Coordinated Care Management

May 22, 2012

EarlySense Continuous Monitoring Sends Patients Home From ICUs More Quickly



EarlySense, a provider of patient care solutions, announced today that a clinical study conducted at a Dignity Health Hospital has found that using continuous patient monitoring on those in the ICU makes their stay much shorter, according to a company press release.

Using the EarlySense contact-free monitor, the length of stay in a medical-surgical unit significantly decreased for patients initially admitted to non-ICU units, the press release reports. Even more important, it also decreased the number of days patients spent in the hospital in total.

The study was done in a 316 bed acute care hospital as a pre-post evaluation study, with the EarlySense system positioned in a 33-bed medical-surgical unit, including bed side monitors, a central nursing station display and integration with the mobile phones of the nurses, according to the press release.

The press release notes that, comparing the intervention unit to the control unit, “outcome results showed a reduction in the average stay in the ICU of just over two days (a 45.9 percent reduction), comparing the pre-intervention to the post-intervention, with a trend of a decline in the number of transfers,” resulting in “a 47.2 percent decrease in the rate of total ICU days for transfers between the pre-intervention and the post-interventions periods.”

The study also found that the length of stay of patients in the medical-surgical units was also reduced substantially following the intervention by a mean of 0.4 days, a reduction of almost 10 percent.

Another study found that continuous monitoring avoids the pitfalls of measuring vital signs only every two, four or eight hours, as is typical in most hospitals, the researchers said.

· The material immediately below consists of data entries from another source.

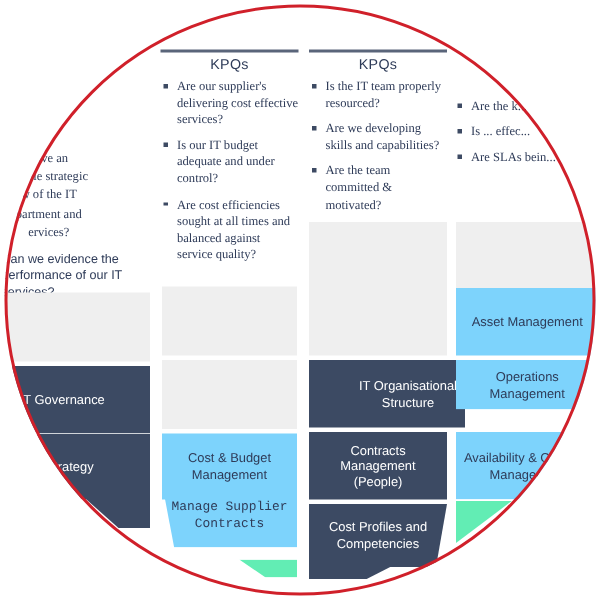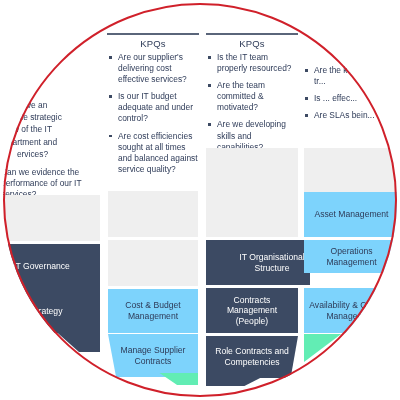"Are our supplier's delivering cost" .kpq-list { font-family: none -> Liberation Serif, serif }
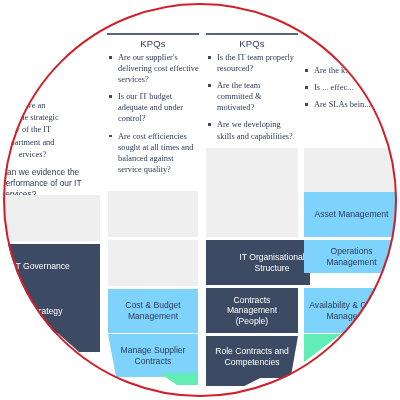"Are the team committed &" li { order: before "Are we developing skills and" -> after "Are we developing skills and" }
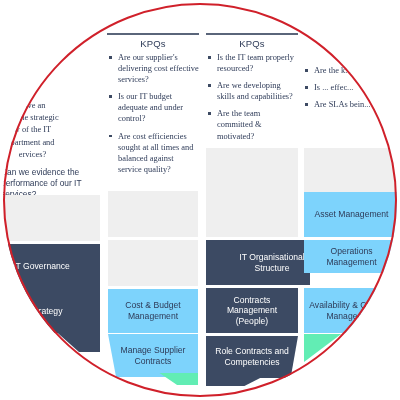"Manage Supplier Contracts" div.cell { font-family: none -> Liberation Mono, monospace; top: 331px -> 319px }
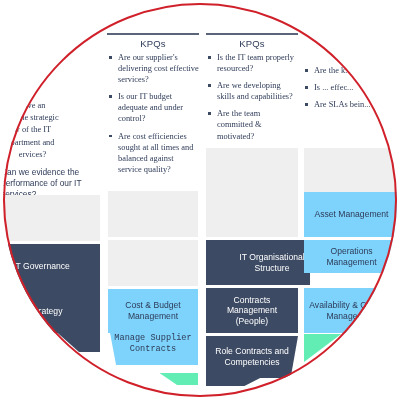"Role Contracts and Competencies" div.cell { text: Role Contracts -> Cost Profiles }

In this study, which was completed in 2007, “rescue events” (a major code or STAT call) were cut almost in half, with continuous monitoring.  

"This large clinical study clearly showed that there was a substantial improvement in key outcome indicators,” said Dr. Eyal Zimlichman, a lead researcher from the Center for Patient Safety Research and Practice, Brigham and Women's Hospital and Harvard Medical School in Boston, Mass., in the press release. “We believe, given the distinct trends resulting from the presence of the EarlySense system, that clinicians using the system respond to deterioration earlier and thus reduce the overall utilization of the ICU and the length of stay of patients on the medical-surgical floor."